Il 2020 è iniziato per UBI Banca con la conferma di solidi risultati economici e patrimoniali. Nel primo trimestre dell’anno, che include i primi impatti dell’emergenza Covid19, manifestatasi a partire dal mese di marzo, l’utile netto si è attestato

a 93,6 milioni (più che raddoppiato rispetto ai 38,1 milioni del 4trim2019 e +12,2% rispetto agli 83,4 del 31.3.2019)1,nonostante significative rettifiche analitiche aggiuntive effettuate in modo mirato sulle inadempienze probabili nei settori maggiormente colpiti dalla crisi Covid19. Il CET1 FL ratio è salito significativamente al 12,86% (+57 bps vs 31.12.2019) e il Total capital ratio al 17,05% (+122 bps vs 31.12.2019), i crediti deteriorati lordi sono scesi ulteriormente del 2,4%, grazie esclusivamente al work-out interno, attestandosi al 7,5% dei crediti lordi (6,7% pro-forma tenendo conto della cessione massiva di circa 800 milioni di sofferenze in corso di lavorazione). Il Texas ratio si attesta al 48,8% (era il 55,13% a fine 2019).

La qualità del credito performing è ulteriormente migliorata (componente ad alto rischio scesa al 2,7%); il tasso di default è conseguentemente diminuito all’1% inclusivo della nuova definition of default. La Banca ha saputo reagire con estrema rapidità alla crisi innescata dal Covid19, a tutela dei dipendenti e della clientela, facendo leva anche sull’efficacia e flessibilità dei sistemi informatici e delle strutture organizzative che si sono confermati all’altezza dell’emergenza.

Il Gruppo si è immediatamente attivato per poter offrire ogni tipo di supporto alla clientela, confermando celerità di azione, sistema IT performante e agile, disponibilità ad accompagnare le necessità espresse con risposte solide e concrete, flessibilità e rapido adeguamento del modello di business. Tra l’altro,

Tutti i gestori small business, premium, private e corporate (oltre 4.700 persone) sono stati abilitati alla vendita a distanza, in grado di offrire prodotti e servizi (consulenza finanziaria, prodotti di finanziamento, ecc…) gestendo anche la contrattualistica da remoto. Ciò ha consentito di proseguire l’attività commerciale anche al picco della crisi.
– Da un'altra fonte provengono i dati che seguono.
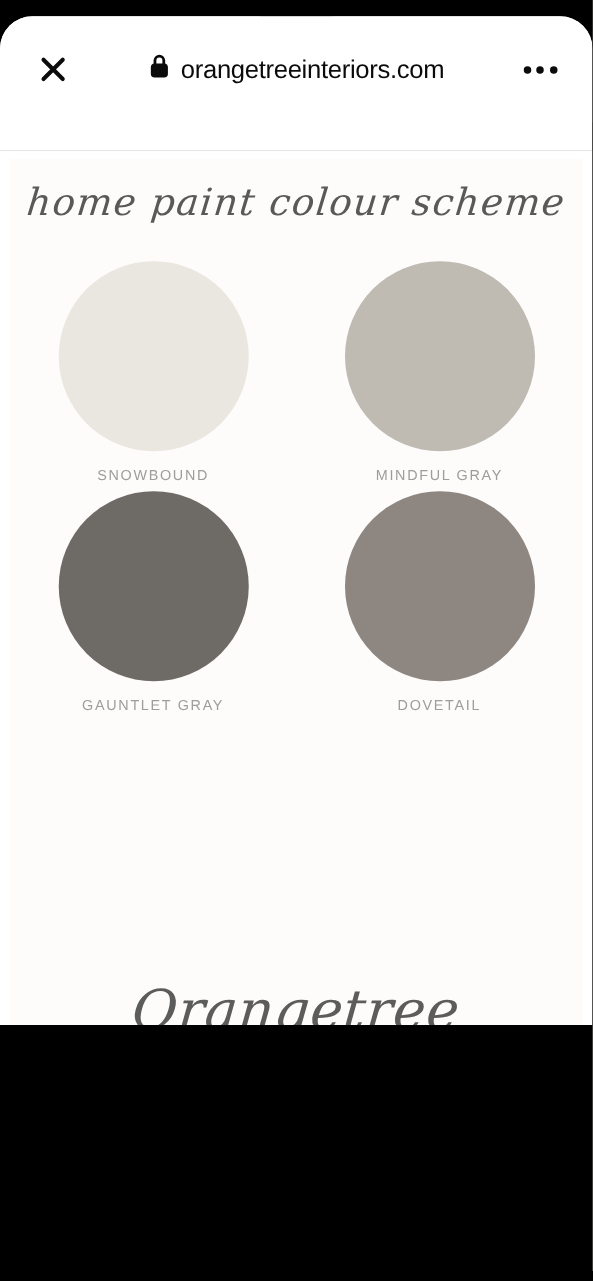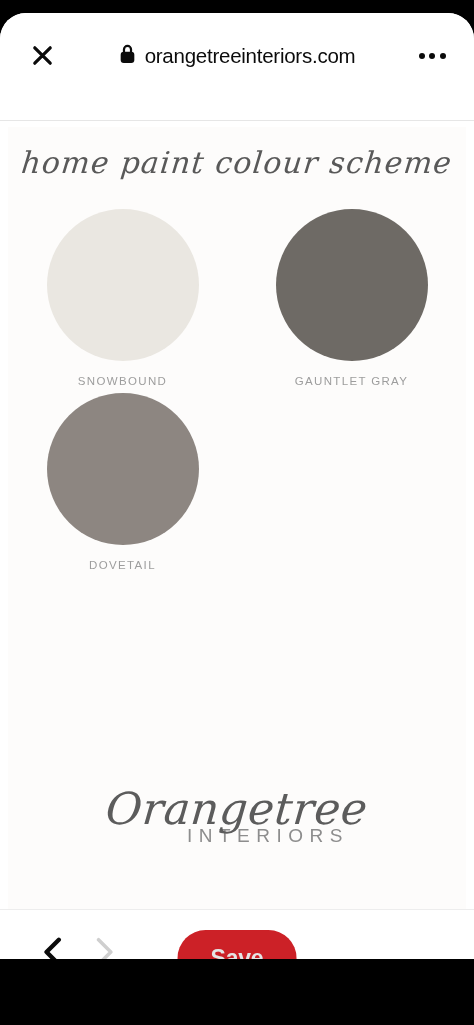--- a/index.html
+++ b/index.html
@@ -12,21 +12,21 @@
     height: 1025px;
     overflow: hidden;
     font-family: "Liberation Sans", sans-serif;
     -webkit-font-smoothing: antialiased;
   }
 
   
   .phone {
     position: relative;
     width: 474px;
-    height: 959px;
+    height: 820px;
     background: #000000;
     overflow: hidden;
   }
 
   
   .sheet {
     position: absolute;
     left: 0;
     top: 13px;
     width: 474px;
@@ -326,20 +326,24 @@
         <div class="scheme-title">home paint colour scheme</div>
 
         <div class="swatch-grid">
 
           <div class="swatch">
             <div class="swatch-circle" style="background: rgb(234, 231, 225);"></div>
             <div class="swatch-label">SNOWBOUND</div>
           </div>
 
 
+          <div class="swatch">
+            <div class="swatch-circle" style="background: rgb(191, 186, 178);"></div>
+            <div class="swatch-label">MINDFUL GRAY</div>
+          </div>
 
           <div class="swatch">
             <div class="swatch-circle" style="background: rgb(110, 106, 101);"></div>
             <div class="swatch-label">GAUNTLET GRAY</div>
           </div>
 
           <div class="swatch">
             <div class="swatch-circle" style="background: rgb(141, 134, 129);"></div>
             <div class="swatch-label">DOVETAIL</div>
           </div>

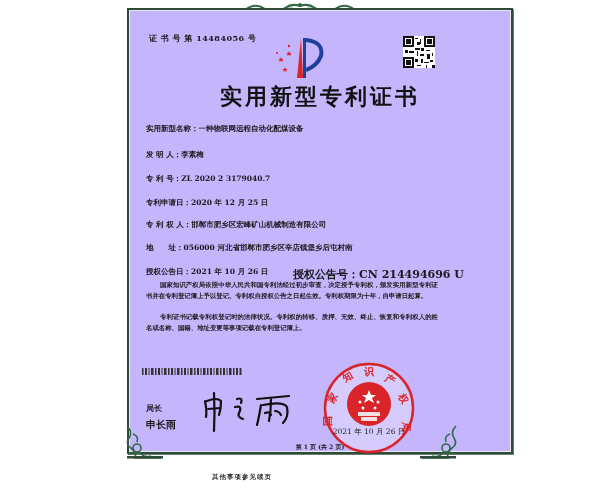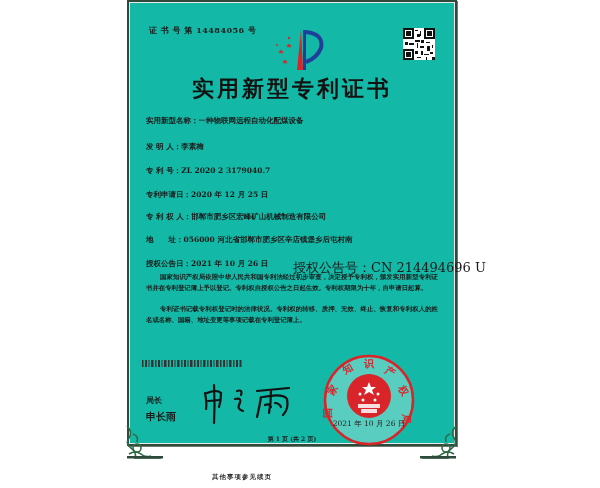--- a/index.html
+++ b/index.html
@@ -1,22 +1,22 @@
 <!DOCTYPE html>
 <html><head>
   <meta charset="utf-8">
   <style>
     html, body { margin: 0; padding: 0; }
     body {
       width: 600px; height: 488px; background: #ffffff; position: relative; overflow: hidden;
       font-family: "DejaVu Serif", "Liberation Serif", serif; color: #1a1a1a;
     }
     .cert {
-      position: absolute; left: 127px; top: 0; width: 330px; height: 446px;
-      background: #14b8a6;
+      position: absolute; left: 127px; top: 8px; width: 386px; height: 446px;
+      background: #c4b5fd;
       border: 2px solid #2f4a3a;
       box-shadow: inset 0 0 0 1px #e6ebe7, 1px 1px 0 #6a7c70;
       box-sizing: border-box;
     }
     .top-ornament {
       position: absolute; left: 240px; top: 0px; width: 120px; height: 16px;
     }
     .corner { position: absolute; width: 40px; height: 40px; }
     .corner.bl { left: 123px; top: 424px; }
     .corner.br { left: 420px; top: 424px; }
@@ -29,21 +29,21 @@
 
     .field { left: 17px; font-size: 7.5px; font-weight: bold; white-space: nowrap; }
     .field .lbl { display: inline-block; }
     .f1 { top: 114px; }
     .f2 { top: 140px; }
     .f3 { top: 164px; }
     .f4 { top: 188px; }
     .f5 { top: 210px; }
     .f6 { top: 233px; }
     .f7 { top: 257px; }
-    .f7b { left: 164px; top: 257px; font-size: 13px; font-weight: normal; white-space: nowrap; }
+    .f7b { left: 164px; top: 257px; font-size: 11px; font-weight: bold; white-space: nowrap; }
 
     .para { left: 17px; width: 292px; font-size: 6.4px; line-height: 10.5px; font-weight: bold; text-align: justify; }
     .p1 { top: 270px; text-indent: 14px; }
     .p2 { top: 302px; text-indent: 14px; }
 
     .barcode { left: 13px; top: 358px; width: 100px; height: 7px; }
     .director-title { left: 17px; top: 393px; font-size: 8px; font-weight: bold; font-family: "DejaVu Sans", "Liberation Sans", sans-serif; }
     .director-name { left: 17px; top: 408px; font-size: 10px; font-weight: bold; font-family: "DejaVu Sans", "Liberation Sans", sans-serif; }
     .signature { left: 70px; top: 375px; width: 100px; height: 50px; }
Il 1° aprile UBI Banca ha varato il piano “Rilancio Italia”: un programma di sostegno finanziario fino a 10 miliardi di euro per le imprese, le famiglie e il terzo settore. Denaro dedicato agli anticipi della cassa integrazione, ai finanziamenti per garantire alle aziende nuova liquidità, oltre che alla sospensione delle rate di mutui e finanziamenti, con interventi che combinano l’esigenza di affrontare l’urgenza del momento con l’intento di sostenere la ripresa economica nei prossimi mesi;

UBI Banca si è attivata per consentire il miglior accesso - anche a distanza – alle opportunità offerte dai Decreti varati dal Governo. Le moratorie concesse hanno raggiunto le 130.000 unità, di cui il 50% circa, in termini di debito residuo, in Lombardia. UBI è stata riconosciuta la Banca più tempestiva e veloce nel lavorare le richieste di finanziamento fino a 25.000 euro, grazie alla definizione di procedure fluide e rapide in collaborazione con SF Consulting, partecipata del Gruppo: al 7 maggio, i finanziamenti che hanno ottenuto la garanzia e pronti all’erogazione ammontano al 40% del totale di sistema. La solidità patrimoniale della Banca e la responsività alle esigenze del territorio hanno comportato la realizzazione di iniziative a supporto di famiglie e imprese in proporzioni significativamente superiori alle naturali quote di mercato del Gruppo.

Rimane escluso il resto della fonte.